Segment Start: Material to process
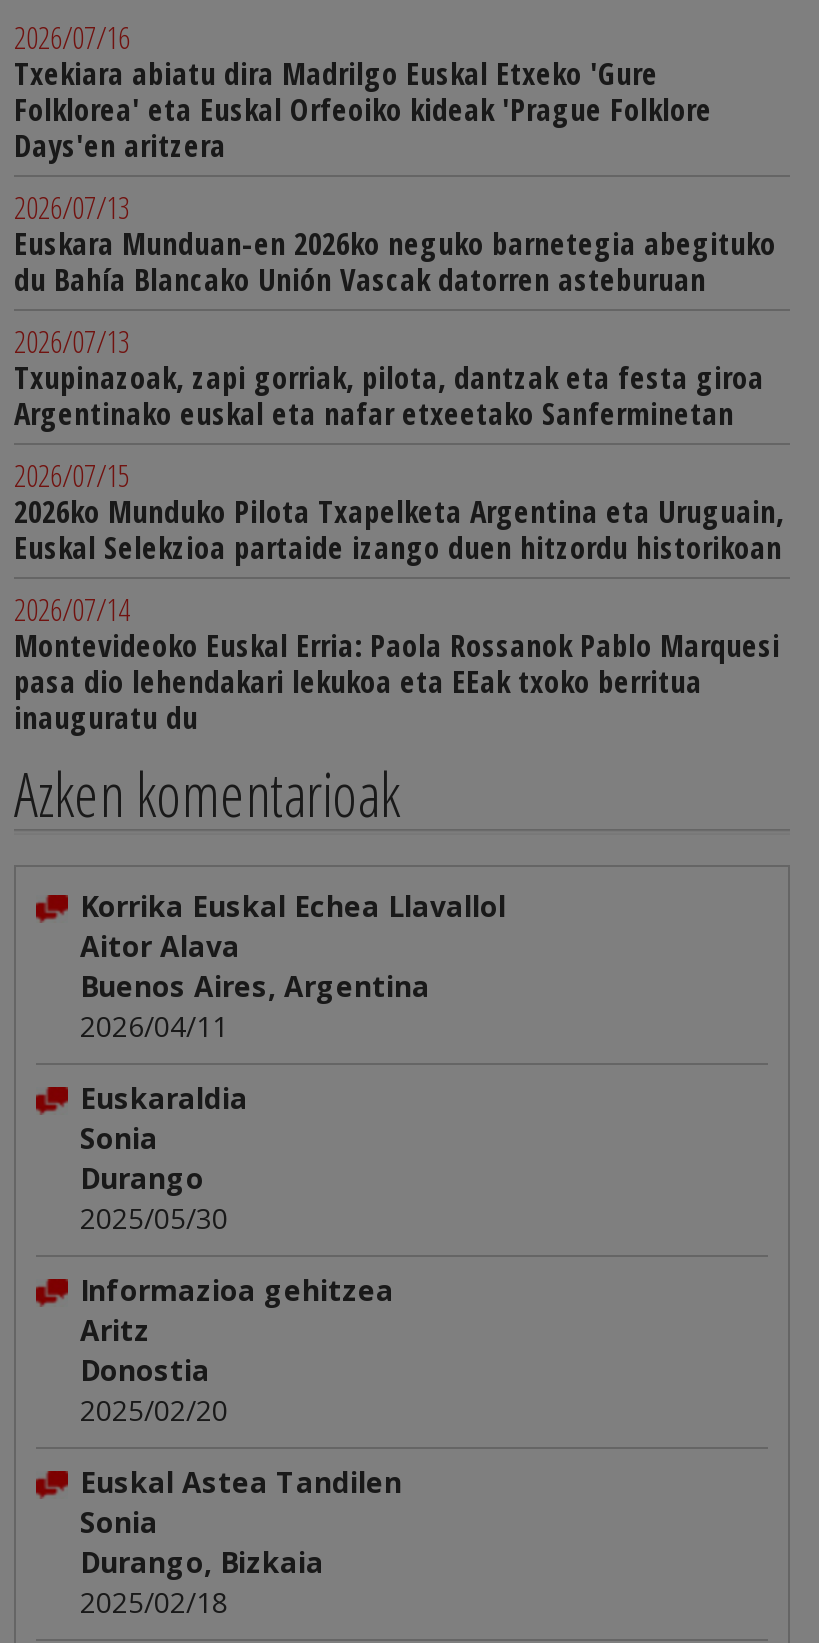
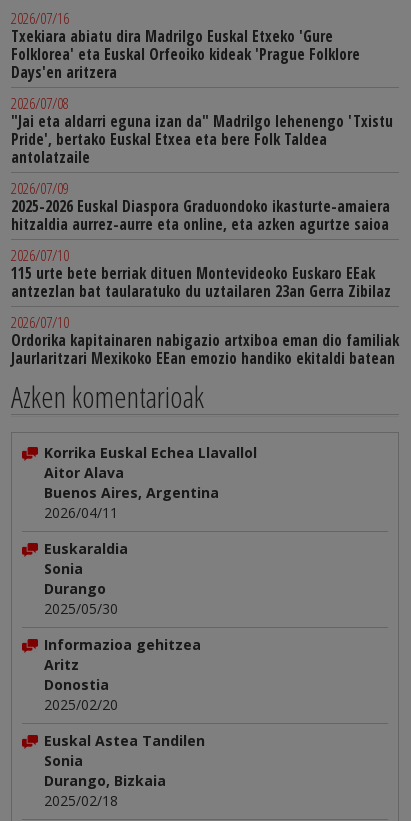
[14,188,776,302] 2026/07/13 | Euskara Munduan-en 2026ko neguko barnetegia abegituko | du Bahía Blancako Unión Vascak datorren asteburuan -> [11,93,393,168] 2026/07/08 | "Jai eta aldarri eguna izan da" Madrilgo lehenengo 'Txistu | Pride', bertako Euskal Etxea eta bere Folk Taldea | antolatzaile
[14,322,764,436] 2026/07/13 | Txupinazoak, zapi gorriak, pilota, dantzak eta festa giroa | Argentinako euskal eta nafar etxeetako Sanferminetan -> [11,178,390,235] 2026/07/09 | 2025-2026 Euskal Diaspora Graduondoko ikasturte-amaiera | hitzaldia aurrez-aurre eta online, eta azken agurtze saioa
[14,456,784,570] 2026/07/15 | 2026ko Munduko Pilota Txapelketa Argentina eta Uruguain, | Euskal Selekzioa partaide izango duen hitzordu historikoan -> [11,245,391,302] 2026/07/10 | 115 urte bete berriak dituen Montevideoko Euskaro EEak | antzezlan bat taularatuko du uztailaren 23an Gerra Zibilaz
[14,590,780,740] 2026/07/14 | Montevideoko Euskal Erria: Paola Rossanok Pablo Marquesi | pasa dio lehendakari lekukoa eta EEak txoko berritua | inauguratu du -> [11,312,399,369] 2026/07/10 | Ordorika kapitainaren nabigazio artxiboa eman dio familiak | Jaurlaritzari Mexikoko EEan emozio handiko ekitaldi batean

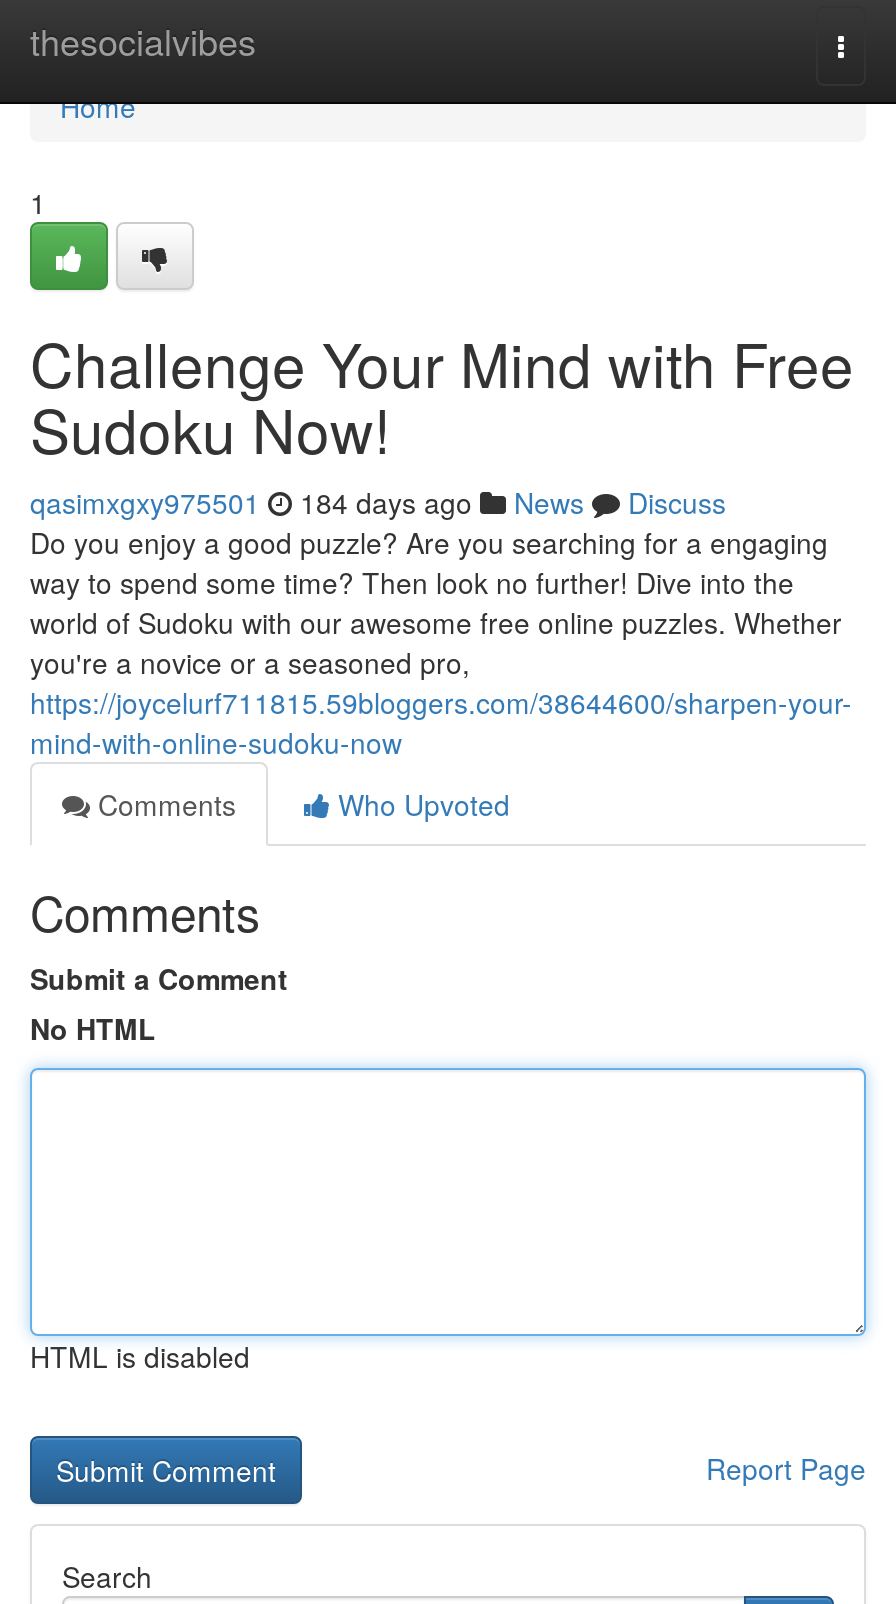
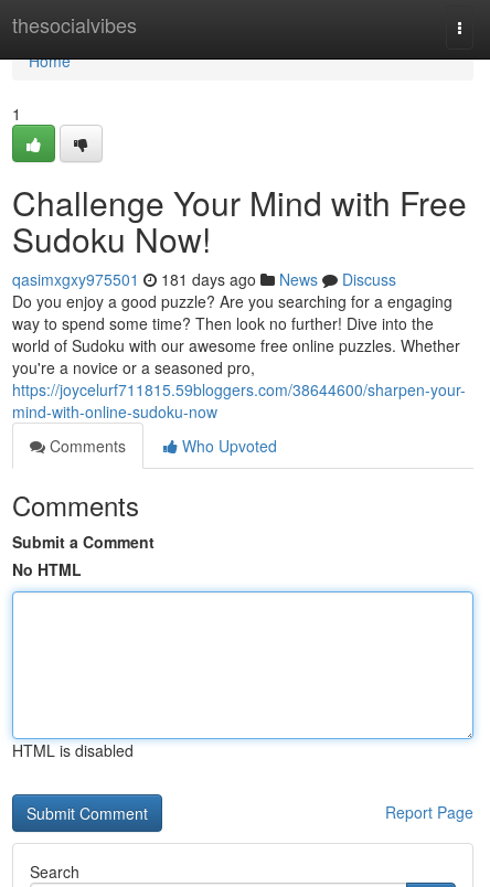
[30,482,726,522] qasimxgxy975501 184 days ago News Discuss -> [12,268,396,290] qasimxgxy975501 181 days ago News Discuss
Segment End: Material to process
→ Aim of the task: In the entries above, find lines with "EEak" and copy each.

→ Response to the task:
[14,456,784,570] 2026/07/15 | 2026ko Munduko Pilota Txapelketa Argentina eta Uruguain, | Euskal Selekzioa partaide izango duen hitzordu historikoan -> [11,245,391,302] 2026/07/10 | 115 urte bete berriak dituen Montevideoko Euskaro EEak | antzezlan bat taularatuko du uztailaren 23an Gerra Zibilaz
[14,590,780,740] 2026/07/14 | Montevideoko Euskal Erria: Paola Rossanok Pablo Marquesi | pasa dio lehendakari lekukoa eta EEak txoko berritua | inauguratu du -> [11,312,399,369] 2026/07/10 | Ordorika kapitainaren nabigazio artxiboa eman dio familiak | Jaurlaritzari Mexikoko EEan emozio handiko ekitaldi batean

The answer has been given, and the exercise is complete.